- [Task instructions]: Every line in the data below that has the word "govern" should be returned.

- [Information shown]:
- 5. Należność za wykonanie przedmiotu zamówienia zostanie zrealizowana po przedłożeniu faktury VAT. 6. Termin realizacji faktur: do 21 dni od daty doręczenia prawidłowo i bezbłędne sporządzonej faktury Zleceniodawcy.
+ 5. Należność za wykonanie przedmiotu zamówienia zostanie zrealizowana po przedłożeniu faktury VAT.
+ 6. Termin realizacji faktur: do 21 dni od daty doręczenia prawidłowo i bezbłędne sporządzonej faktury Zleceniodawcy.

---

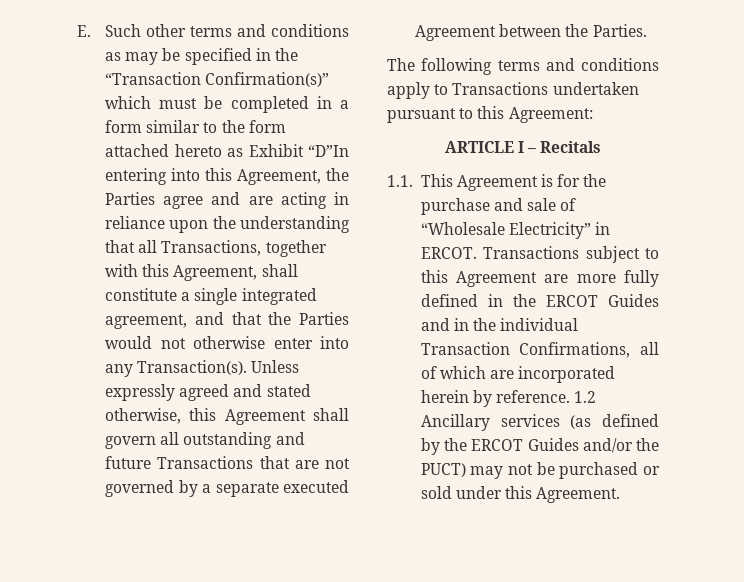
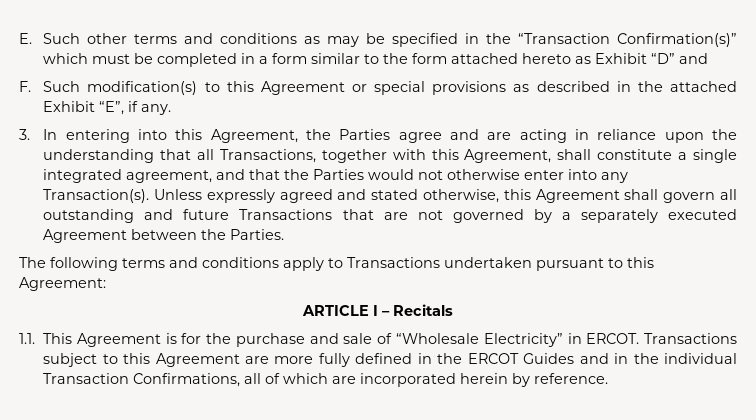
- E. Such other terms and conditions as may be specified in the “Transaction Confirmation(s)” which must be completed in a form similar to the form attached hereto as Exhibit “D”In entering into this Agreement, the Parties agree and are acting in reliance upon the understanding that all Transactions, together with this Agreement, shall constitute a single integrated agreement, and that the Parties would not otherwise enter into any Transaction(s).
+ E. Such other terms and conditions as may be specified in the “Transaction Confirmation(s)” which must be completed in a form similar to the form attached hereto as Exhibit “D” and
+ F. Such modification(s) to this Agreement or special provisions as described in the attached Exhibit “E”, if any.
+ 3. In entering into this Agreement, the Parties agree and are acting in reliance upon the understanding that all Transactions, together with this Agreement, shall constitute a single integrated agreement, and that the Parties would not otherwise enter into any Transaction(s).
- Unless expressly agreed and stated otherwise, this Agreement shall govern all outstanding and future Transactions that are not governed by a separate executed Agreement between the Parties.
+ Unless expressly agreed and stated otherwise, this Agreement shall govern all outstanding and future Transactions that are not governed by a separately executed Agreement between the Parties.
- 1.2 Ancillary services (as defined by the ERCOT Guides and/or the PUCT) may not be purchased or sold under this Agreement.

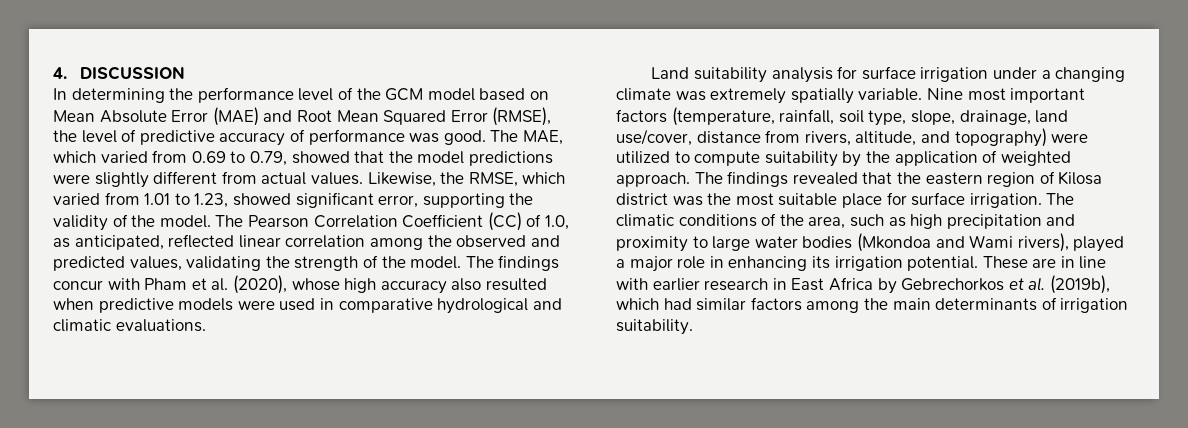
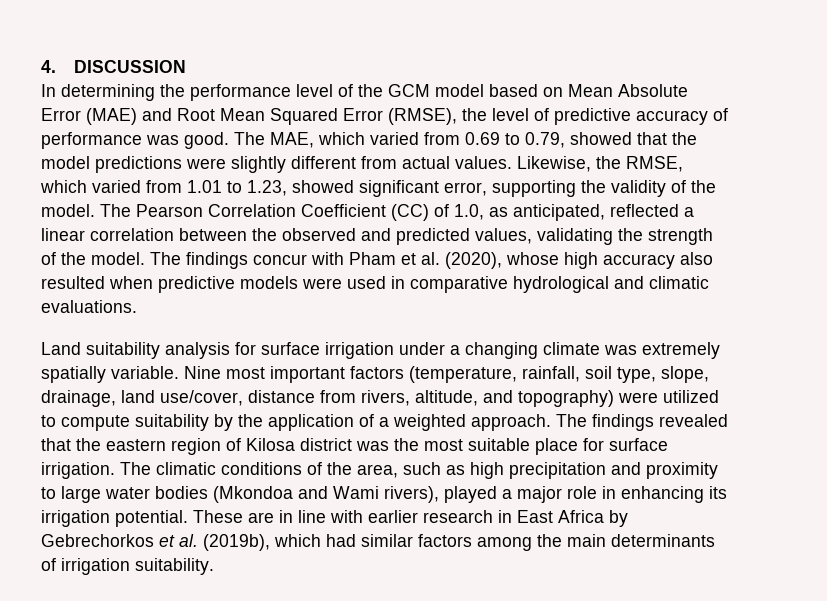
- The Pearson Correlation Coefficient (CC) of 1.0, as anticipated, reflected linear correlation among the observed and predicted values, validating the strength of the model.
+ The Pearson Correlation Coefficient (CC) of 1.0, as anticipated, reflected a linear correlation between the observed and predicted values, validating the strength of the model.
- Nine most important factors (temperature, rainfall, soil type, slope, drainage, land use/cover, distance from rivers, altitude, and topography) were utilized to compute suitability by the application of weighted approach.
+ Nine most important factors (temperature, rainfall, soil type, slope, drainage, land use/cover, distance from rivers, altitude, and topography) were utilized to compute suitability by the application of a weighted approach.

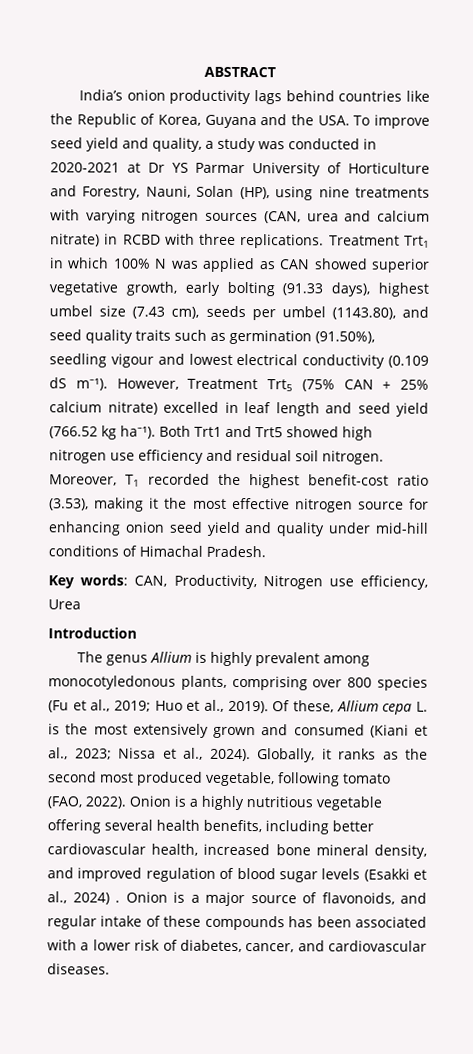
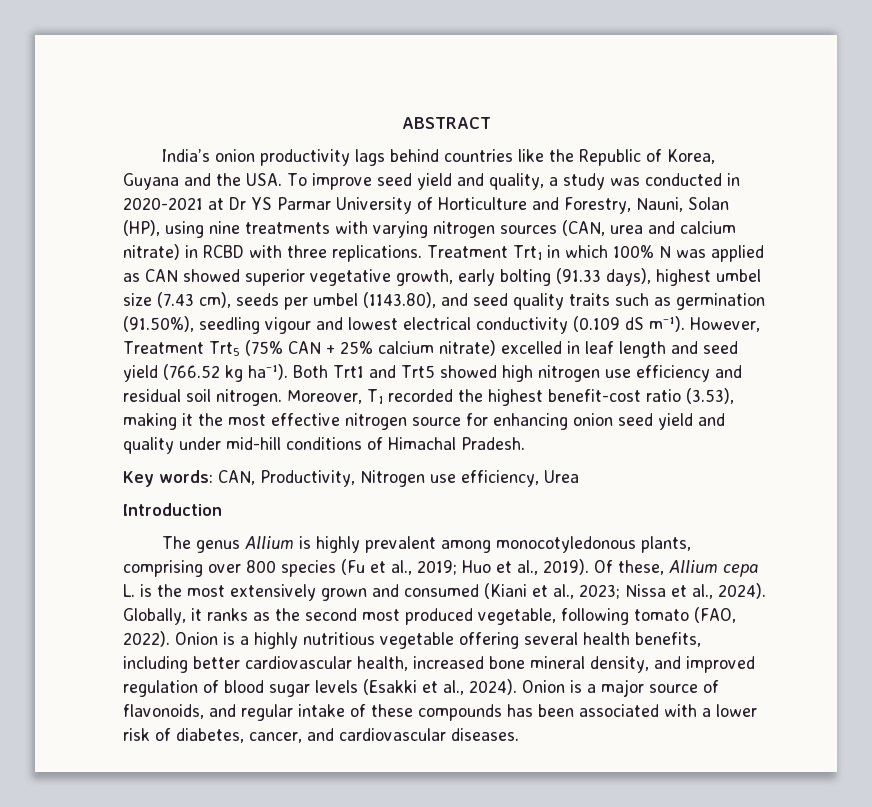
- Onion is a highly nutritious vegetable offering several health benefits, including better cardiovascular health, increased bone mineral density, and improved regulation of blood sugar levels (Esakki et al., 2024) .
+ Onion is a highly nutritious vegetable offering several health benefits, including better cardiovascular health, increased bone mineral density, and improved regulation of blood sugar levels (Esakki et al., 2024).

- [Exercise response]:
- Unless expressly agreed and stated otherwise, this Agreement shall govern all outstanding and future Transactions that are not governed by a separate executed Agreement between the Parties.
+ Unless expressly agreed and stated otherwise, this Agreement shall govern all outstanding and future Transactions that are not governed by a separately executed Agreement between the Parties.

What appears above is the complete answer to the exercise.